Mayor Breed said the San Francisco Unified School District’s prolonged reliance on distance learning has caused serious hardships for students and parents. Nearly 1,000 students have missed 60% of their classes, the vast majority of which are from low-income, Black and Latino families, she said.
School closures have also taken a particularly heavy toll on parents, particularly working mothers and mothers of color who must take time off work or leave their jobs to help facilitate distance learning for their kids, Breed said.
“We know when this happens, it’s almost always women who bear the brunt of this responsibility,” the mayor said.
Additionally, the lawsuit cites research finding school closures have contributed to an increase in mental health problems among students, including depression and suicidal thoughts.
Breed called the failure to reopen schools “paralyzing” for the city and its residents.
“Families right now aren’t able to plan for their futures,” Breed said. “They can’t decide whether to accept a job offer because they don’t know when they’re going to be able to once again have their kids return to the classroom.”
The city claims a learning and continuity attendance plan which the school district was required to submit to the state is woefully inadequate because it fails to specify “actions the school district … will take to offer classroom-based instruction whenever possible, particularly for pupils who have experienced significant learning loss due to school closures in the 2019-20 school year” as required by the California Education Code.
Herrera called the school district’s plan “ambiguous empty rhetoric” and “a plan to make a plan,” which is “legally insufficient.”
The lawsuit seeks a court order requiring the district to prepare to offer safe in-person instruction as soon as possible and to draft a new plan that includes specific actions the district will take to reopen schools safely.
In a tweet Wednesday, San Francisco Board of Education president Gabriela Lopez said the lawsuit is more likely to slow down, rather than accelerate, school reopenings.

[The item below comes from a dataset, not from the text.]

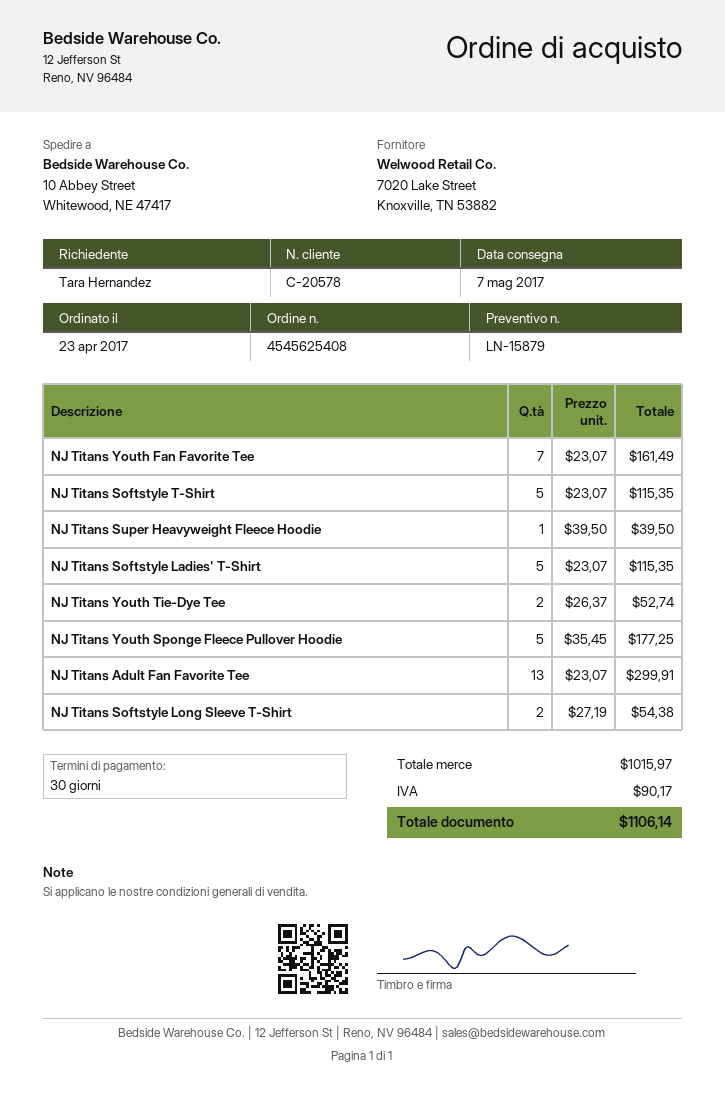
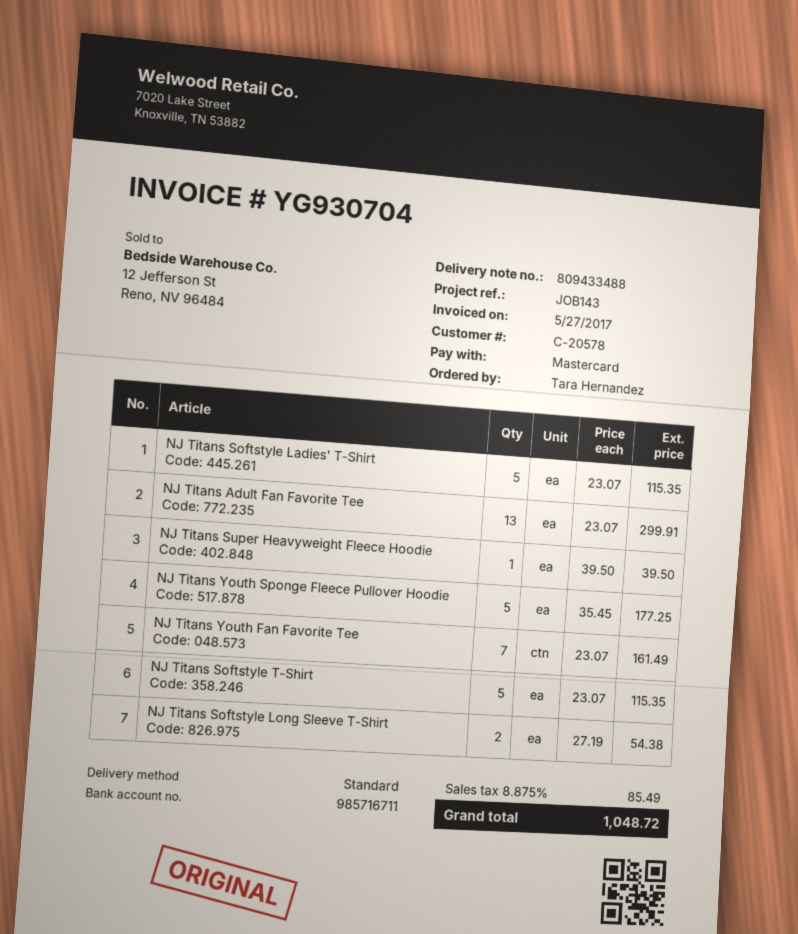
NJ Titans Youth Tie-Dye Tee: 2 x 26.37 = 52.74 -> none
tax: 90.17 -> 85.49
total: 1106.14 -> 1048.72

“I don’t see how this is helpful when we are making progress while the county has failed to provide the necessary support with the testing and vaccines we need,” Lopez tweeted. “It doesn’t benefit our community when the city continues to divide us.”
The San Francisco Unified School District did not immediately return an emailed request for comment Wednesday morning. But it became a target of more criticism Wednesday for a decision to rename its visual and performing arts department, known as “VAPA,” to the Arts Department because “acronyms are a symptom of white supremacy culture,” according to the department’s director Sam Bass.
U.S. Representative Ted Lieu, a Democrat from western Los Angeles County, called the move “stupid” in a tweet Wednesday, adding that “acronyms are not a symptom of white supremacy culture. They are shorthand to make communicating more efficient.”